Veja, não se trata de sair decorando todos as palavras difíceis que aqui aparecerão: é mais questão de compreensão. Lembre-se: qualquer coisa que você decore por simplesmente decorar, amanhã você poderá esquecer. Agora, se você aprender e assimilar as informações, dificilmente você as esquecerá: a parte de “decorar” virá naturalmente com o tempo de estudo.

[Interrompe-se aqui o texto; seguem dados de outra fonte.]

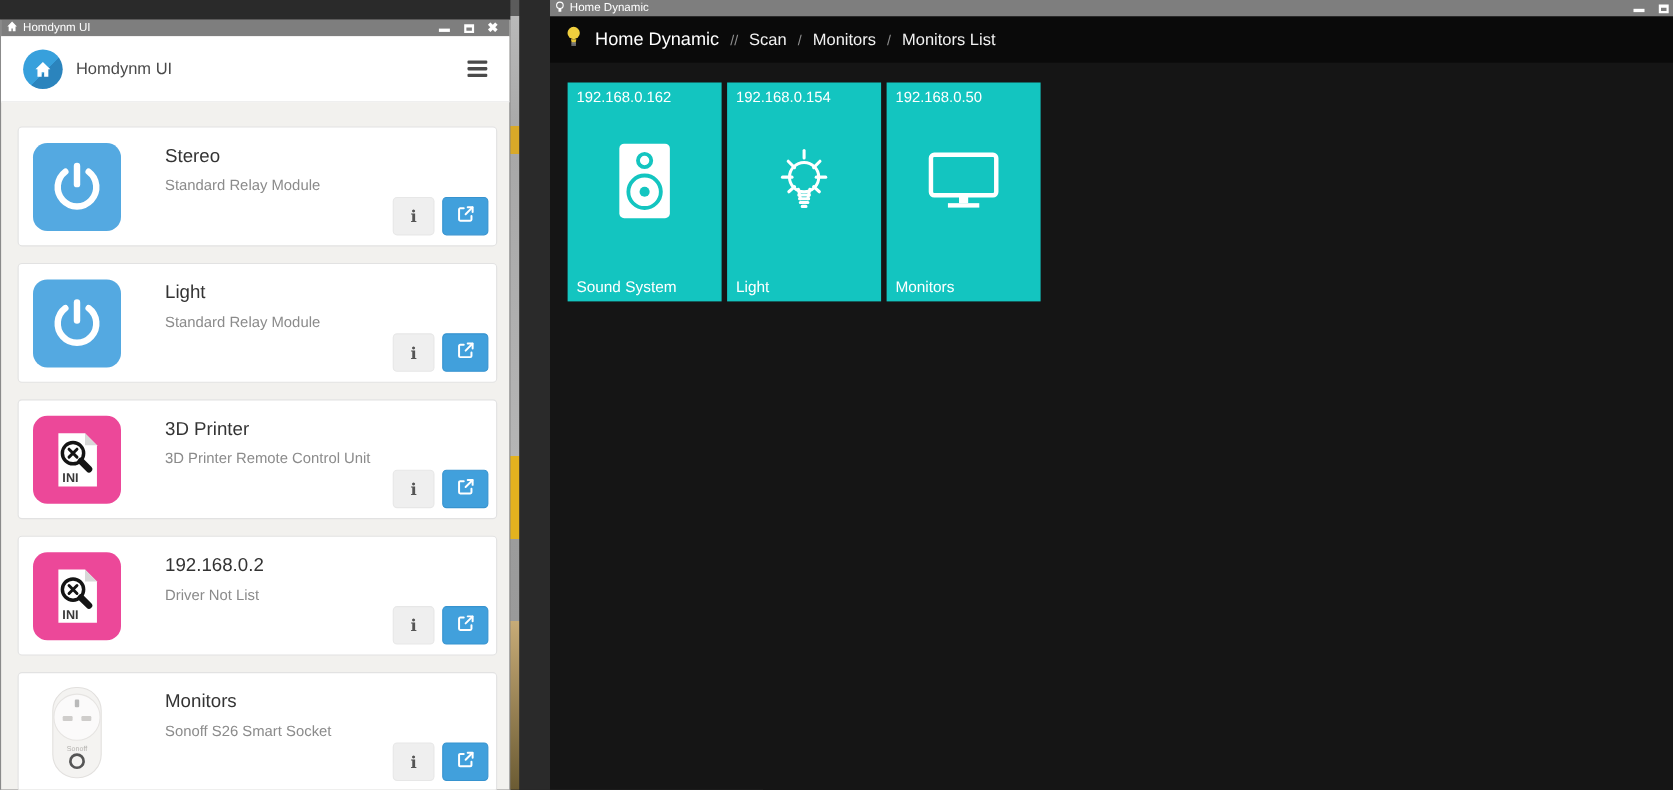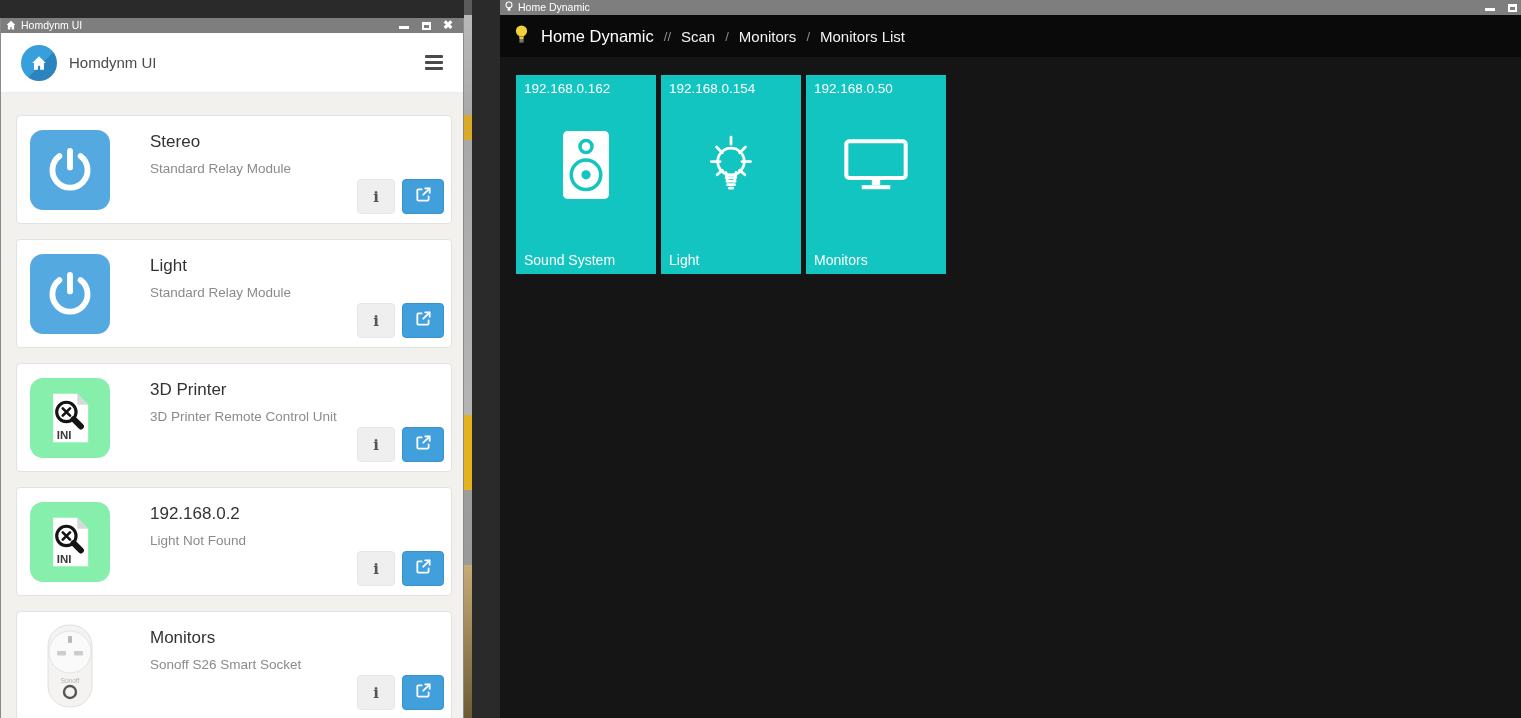"INI" .devicon-ini { background: #86efac -> #ec4899 }
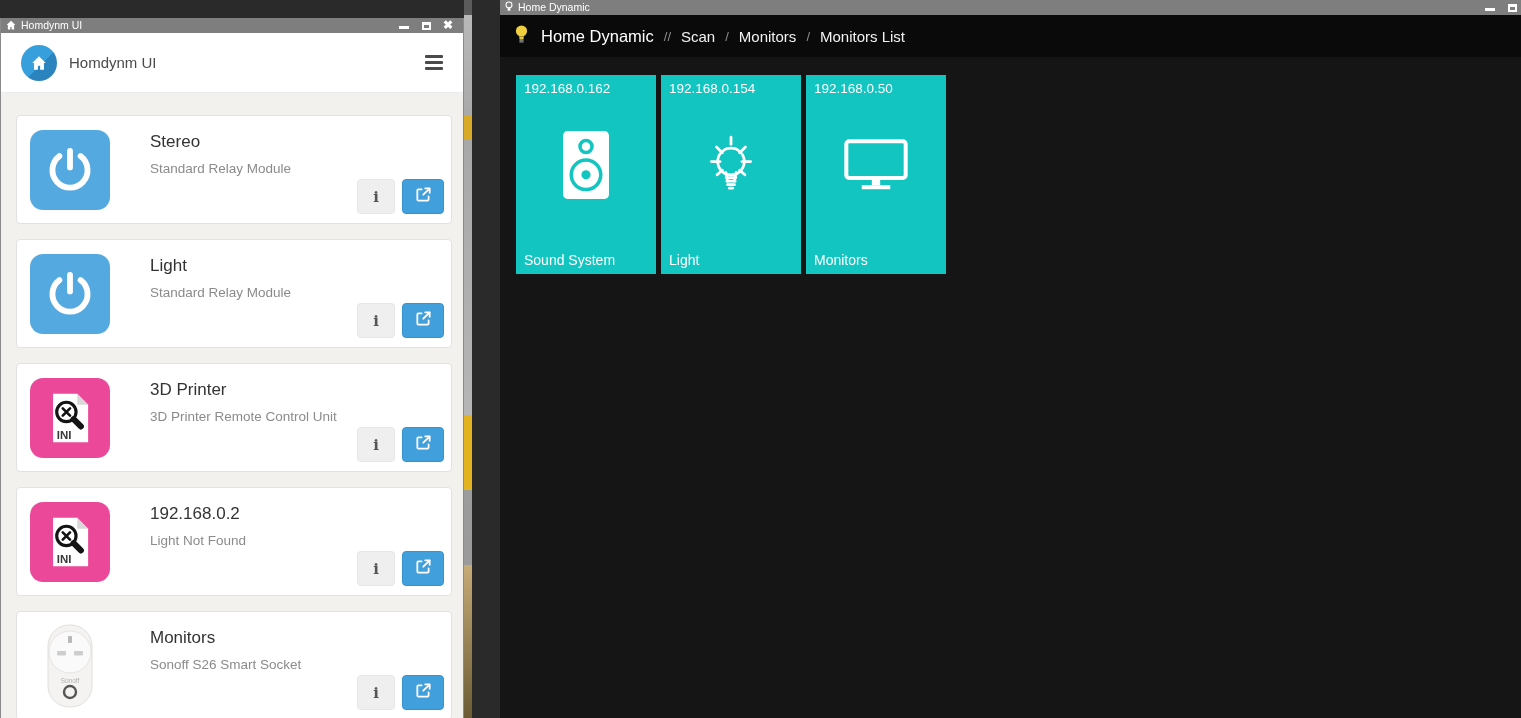"Light Not Found" div.device-desc { text: Light Not Found -> Driver Not List }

Sim, o assunto é bem complexo e demanda tempo, estudo e esforço. Portanto, não se apavore nem se desestimule caso não entenda muita coisa. É como exercitar os músculos: de início podemos sentir uma dor (às vezes, muita dor), mas com o decorrer do tempo, desde que continuemos os exercícios, a dor passa, os exercícios passam a ficar mais fáceis de fazer e ficamos mais fortes. E, então, podemos elevar o nível de dificuldade dos exercícios.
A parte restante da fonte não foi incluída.